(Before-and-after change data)
--------------------------------------------------
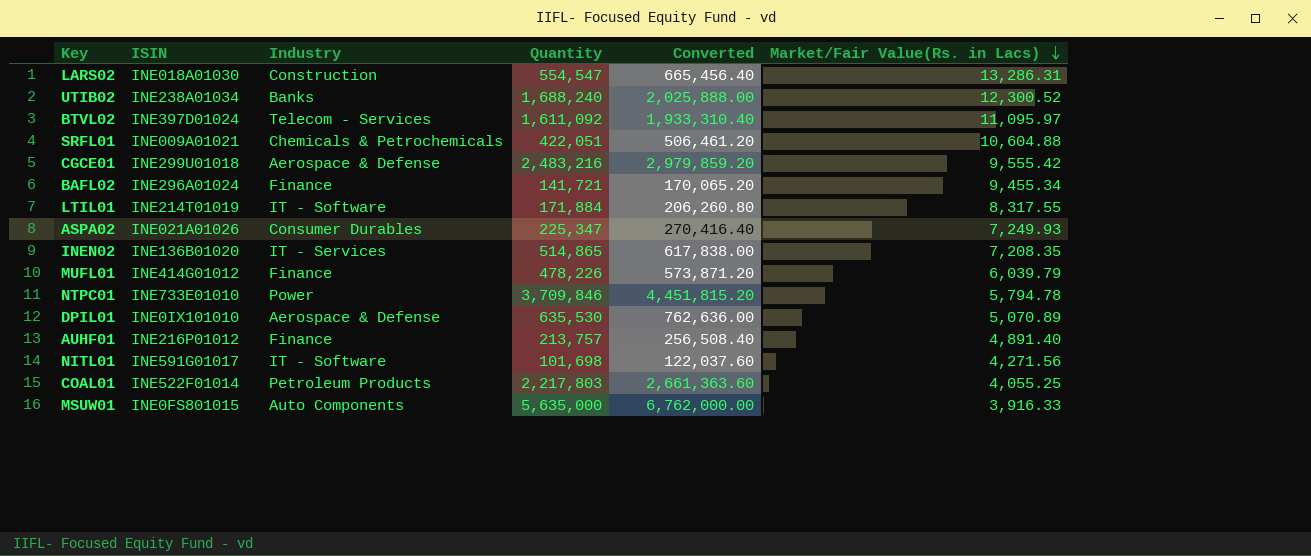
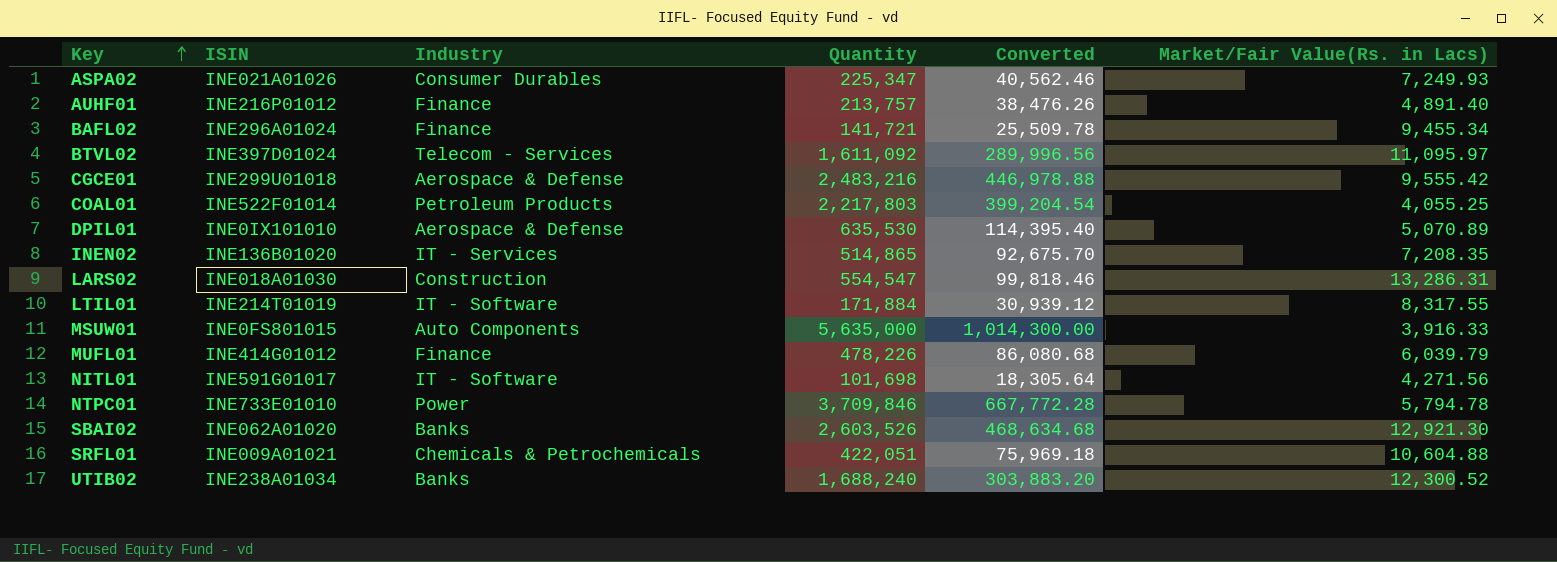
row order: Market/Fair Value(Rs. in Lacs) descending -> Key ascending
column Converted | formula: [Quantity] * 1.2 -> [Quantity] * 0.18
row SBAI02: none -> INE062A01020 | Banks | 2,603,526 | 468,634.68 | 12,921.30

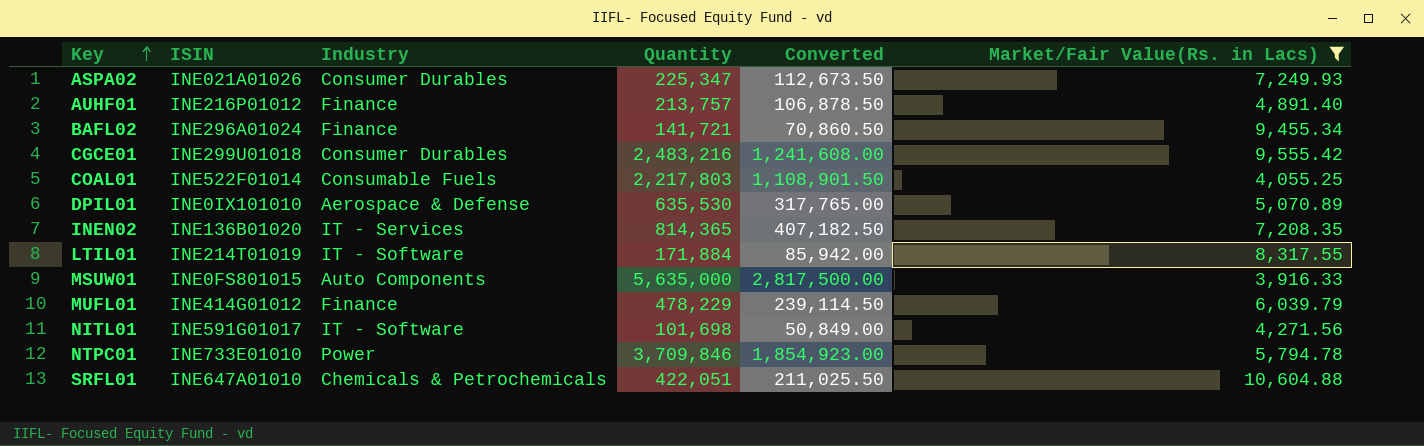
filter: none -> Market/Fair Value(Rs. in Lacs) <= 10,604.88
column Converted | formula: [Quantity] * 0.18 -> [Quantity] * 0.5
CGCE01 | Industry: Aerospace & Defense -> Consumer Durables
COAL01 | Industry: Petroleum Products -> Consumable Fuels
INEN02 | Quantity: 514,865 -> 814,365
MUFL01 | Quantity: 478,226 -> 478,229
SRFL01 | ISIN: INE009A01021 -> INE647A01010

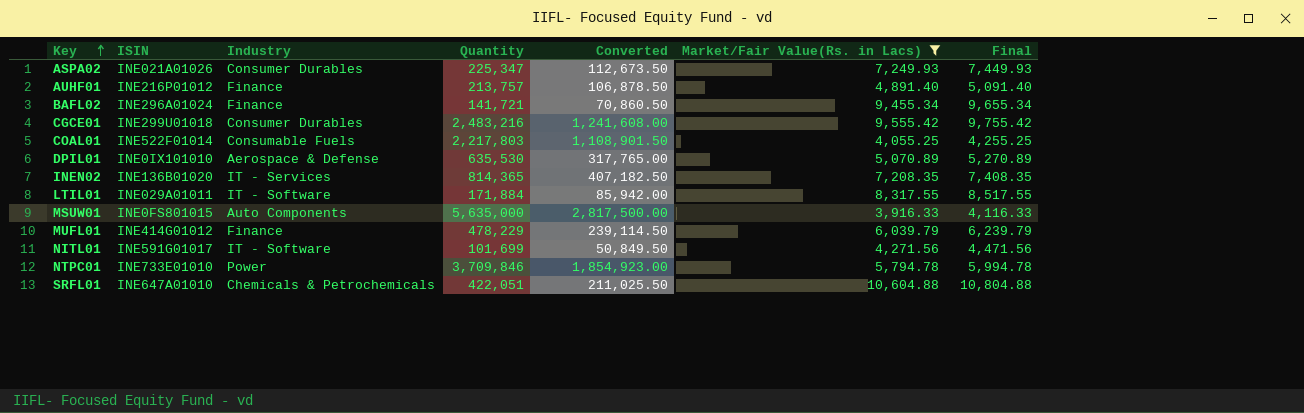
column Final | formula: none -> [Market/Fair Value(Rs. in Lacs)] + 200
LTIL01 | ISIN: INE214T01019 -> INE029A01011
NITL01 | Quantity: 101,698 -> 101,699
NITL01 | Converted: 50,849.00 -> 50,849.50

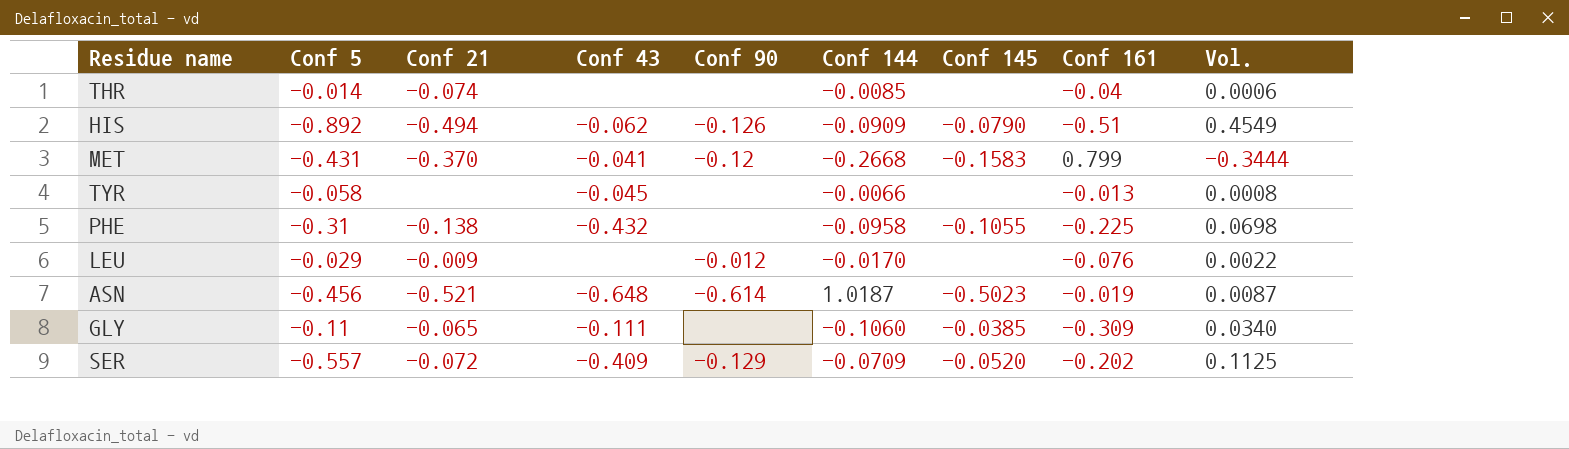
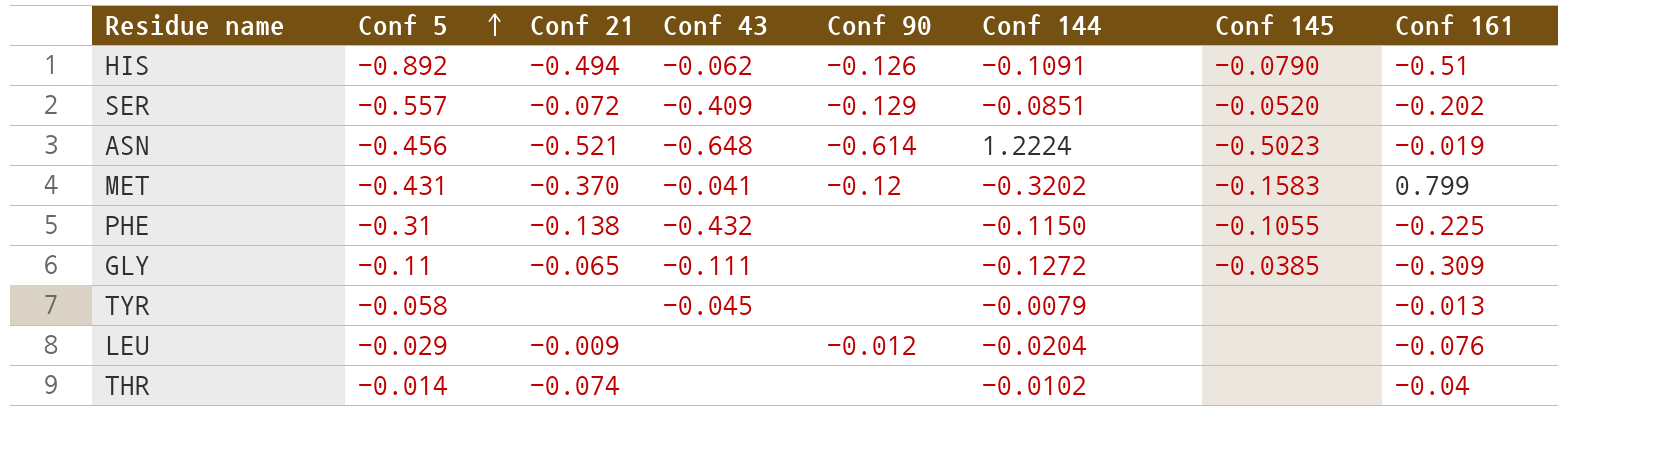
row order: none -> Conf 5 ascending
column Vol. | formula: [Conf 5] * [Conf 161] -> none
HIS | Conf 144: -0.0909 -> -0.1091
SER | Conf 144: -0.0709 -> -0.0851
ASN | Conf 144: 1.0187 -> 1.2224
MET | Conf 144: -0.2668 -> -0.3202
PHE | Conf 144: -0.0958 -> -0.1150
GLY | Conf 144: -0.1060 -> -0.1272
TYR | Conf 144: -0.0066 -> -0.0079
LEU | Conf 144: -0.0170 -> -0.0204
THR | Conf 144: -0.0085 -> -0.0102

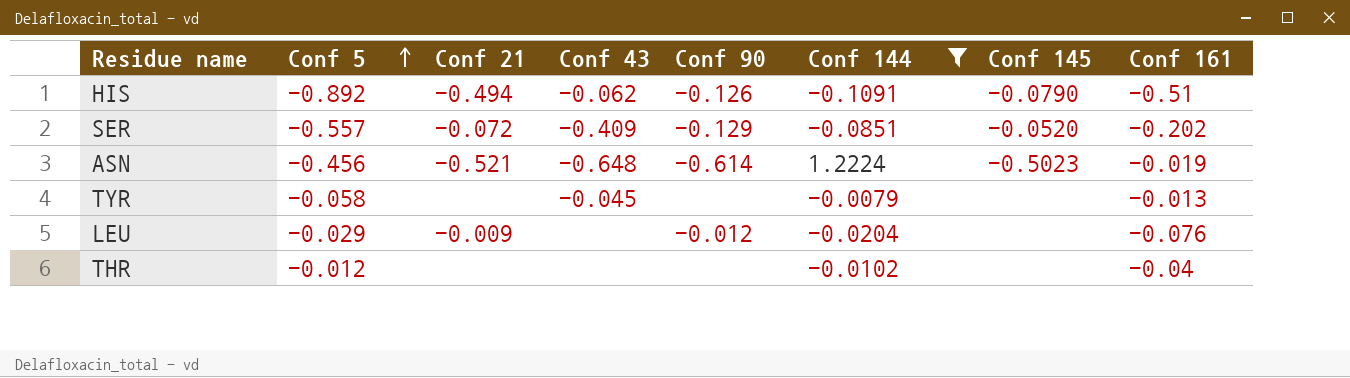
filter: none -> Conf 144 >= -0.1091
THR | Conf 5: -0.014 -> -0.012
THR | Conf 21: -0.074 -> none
--------------------------------------------------
• What to work on
Take every line above that includes the string "none" and return it.

• Solution below
row SBAI02: none -> INE062A01020 | Banks | 2,603,526 | 468,634.68 | 12,921.30
filter: none -> Market/Fair Value(Rs. in Lacs) <= 10,604.88
column Final | formula: none -> [Market/Fair Value(Rs. in Lacs)] + 200
row order: none -> Conf 5 ascending
column Vol. | formula: [Conf 5] * [Conf 161] -> none
filter: none -> Conf 144 >= -0.1091
THR | Conf 21: -0.074 -> none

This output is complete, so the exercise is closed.